The fibservers directory contains incrementals version of a simple TCP server computing Fibonacci numbers, gradully going from synchronous to async. Each version of the server comes with an equivalent implementation using asyncio’s event loop and APIs.
- fibservsync.py
Synchronous version. Handles one connexion at a time.
- fibservthrd.py
Introduce concurrency by handling each incoming connexion in a separate thread.
- fibservcb.py
First single-threaded async version, using callbacks and I/O polling with the standard library’s selectors module.
- fibservcoro.py
Use coroutines to implement tasks, driven by a simple event loop.
- fibservcorothrd.py
Asynchronous I/O handled by an event loop in the main thread, and computation of Fibonacci numbers delegated to a ThreadPoolExecutor.
- fibseraiocb.py
Modify the callback-style server using asyncio’s API to watch file descriptors.
- fibservaiocorothrd.py
Modify the coroutine-based server using asyncio’s event loop and low-level socket operations.
- fibservaoistreams.py
Final and shortest version, using `asyncio`’s TCP server and streams.

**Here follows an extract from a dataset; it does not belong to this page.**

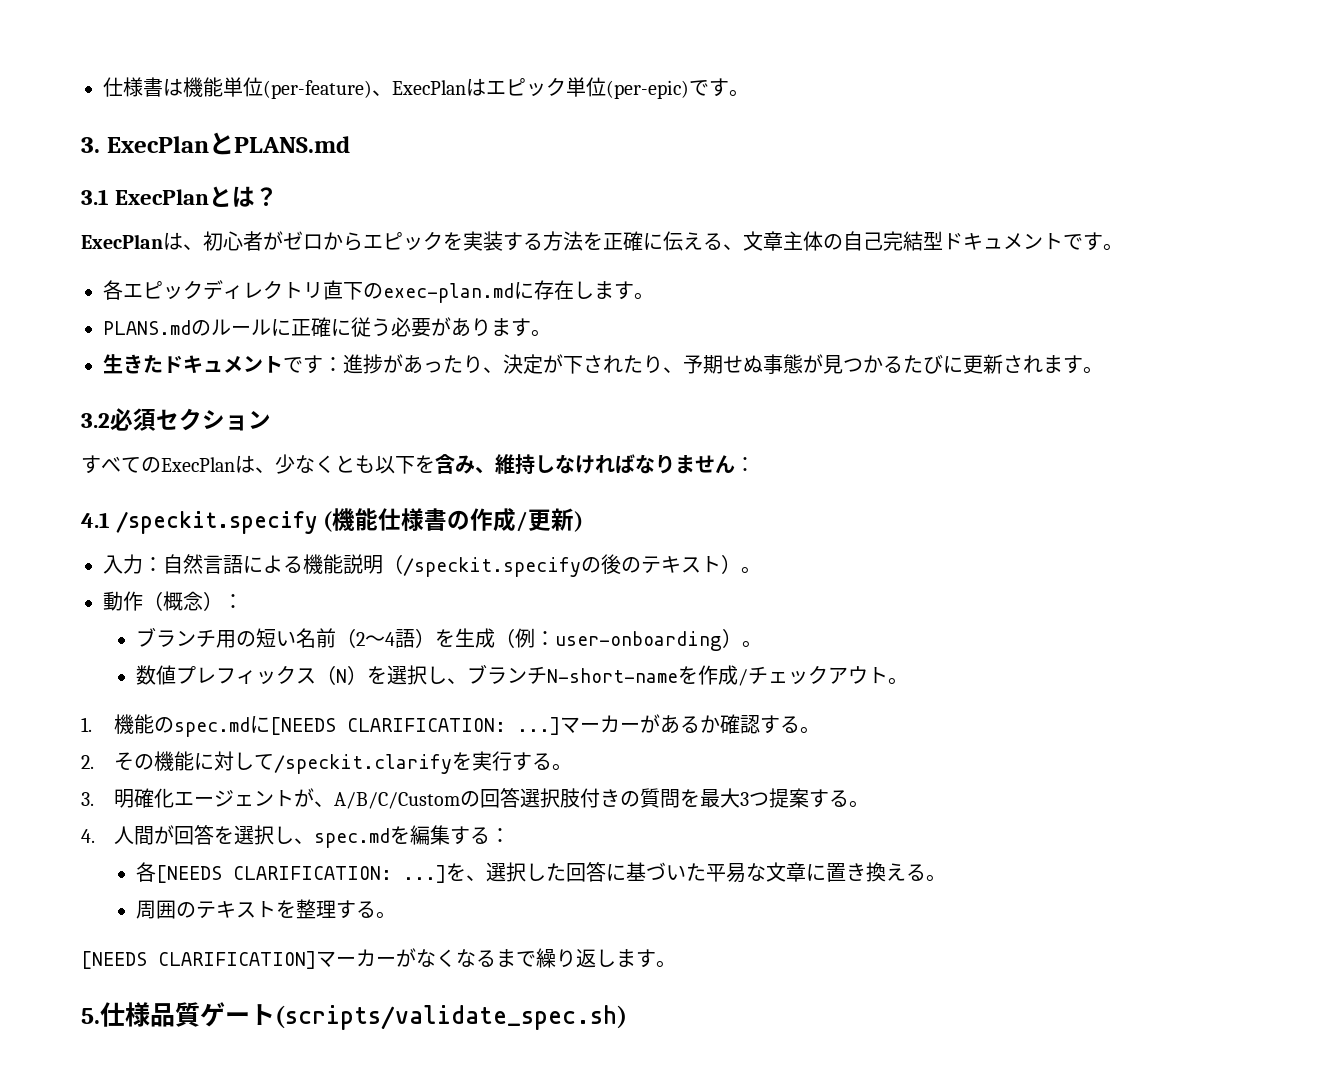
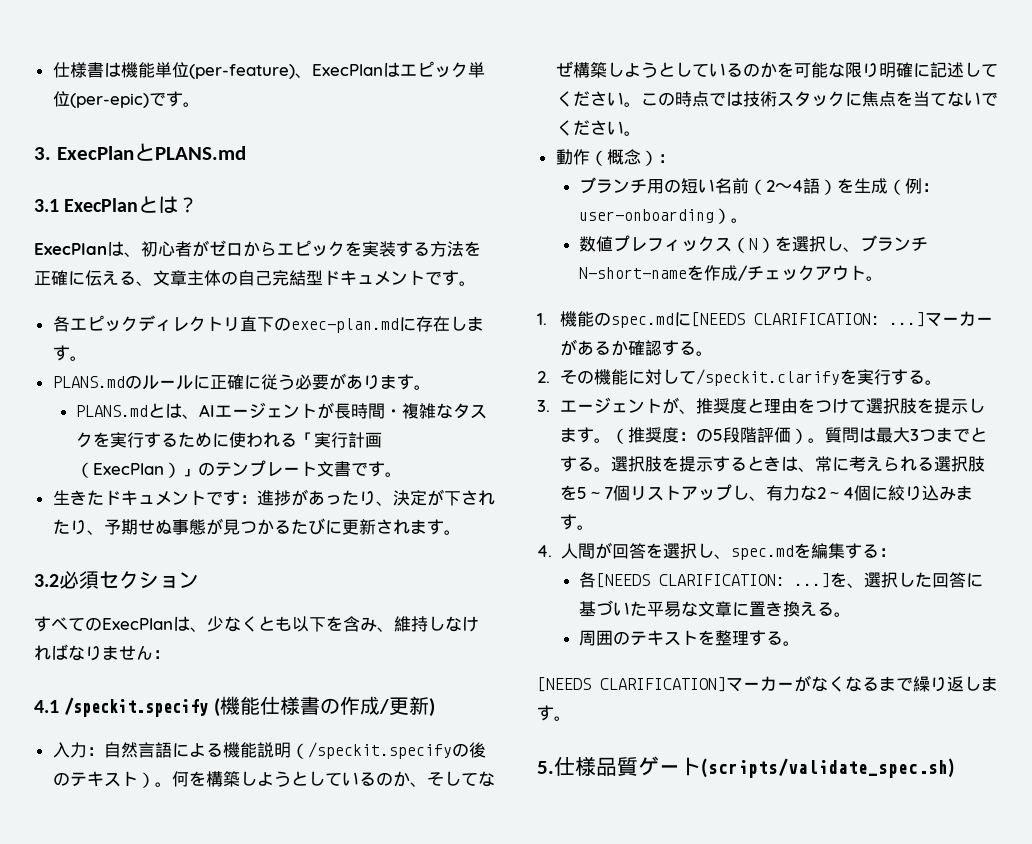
+ PLANS.mdとは、AIエージェントが長時間・複雑なタスクを実行するために使われる「実行計画（ExecPlan）」のテンプレート文書です。
+ 何を構築しようとしているのか、そしてなぜ構築しようとしているのかを可能な限り明確に記述してください。この時点では技術スタックに焦点を当てないでください。
- 3.明確化エージェントが、A/B/C/Customの回答選択肢付きの質問を最大3つ提案する。
+ 3.エージェントが、推奨度と理由をつけて選択肢を提示します。（推奨度：の5段階評価）。質問は最大3つまでとする。選択肢を提示するときは、常に考えられる選択肢を5～7個リストアップし、有力な2～4個に絞り込みます。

In addition to these, I adapted David Beazley’s client implementations to play around and test performance:
- fibclientfast.py
Repeatedly send short-time requests and monitor the requests-per-second rate.
- fibclientslow.py
Send comparatively CPU-demanding requests (computing Fib(33)) and monitor the time-per-request.
Using various combinations of these allows to get an idea of some tradeoffs involved when doing asynchronous programming in Python.
Here are the results of the tests performed on my machine:
Server version | 1 fast | 2 fast | 1 slow | 2 slow | fast + slow | fast + slow |
---|---|---|---|---|---|---|
req/s | req/s | s/req | s/req | (fast) req/s | slow (s/rec) | |
Synchronous | 38000 | X | 1 | X | X | X |
Threads | 34000 | 17000 | 1 | 2.1 | 100 | 1 |
Callbacks | 33000 | 20000 | 1.1 | 2.1 | 1 | 1.1 |
Coroutines | 32000 | 16000 | 1.1 | 2.2 | 1 | 1.1 |
Coroutines and threads | 8000 | 4000 | 1.1 | 2.2 | 30 | 1.1 |
Asyncio | ||||||
Callbacks | 30000 | 18000 | 1 | 2 | 1 | 1 |
Coroutines | 20000 | 9000 | 1 | 2 | 1 | 1 |
Coroutines and threads | 5000 | 3000 | 1 | 2 | 50 | 1 |
Streams | 4500 | 2600 | 1 | 2 | 40 | 1 |
Some notes in French of a short presentation I gave on the topic, and the corresponding reveal.js export (generated by org-reveal) lie in the presentation directory, along with some drawings.
While reading asyncio code, I started out to implement a simplified version of the event loop, tasks and futures, while mimicking the API. It tries to capture the essential logic, while overlooking error handling and many other subtleties. This work in progress is in the eventloop directory.
The webclients directory follows the same incremental approach, focusing on the simple task of concurrently fetching a list of URLs. Work in progress, also integrating some Tornado examples.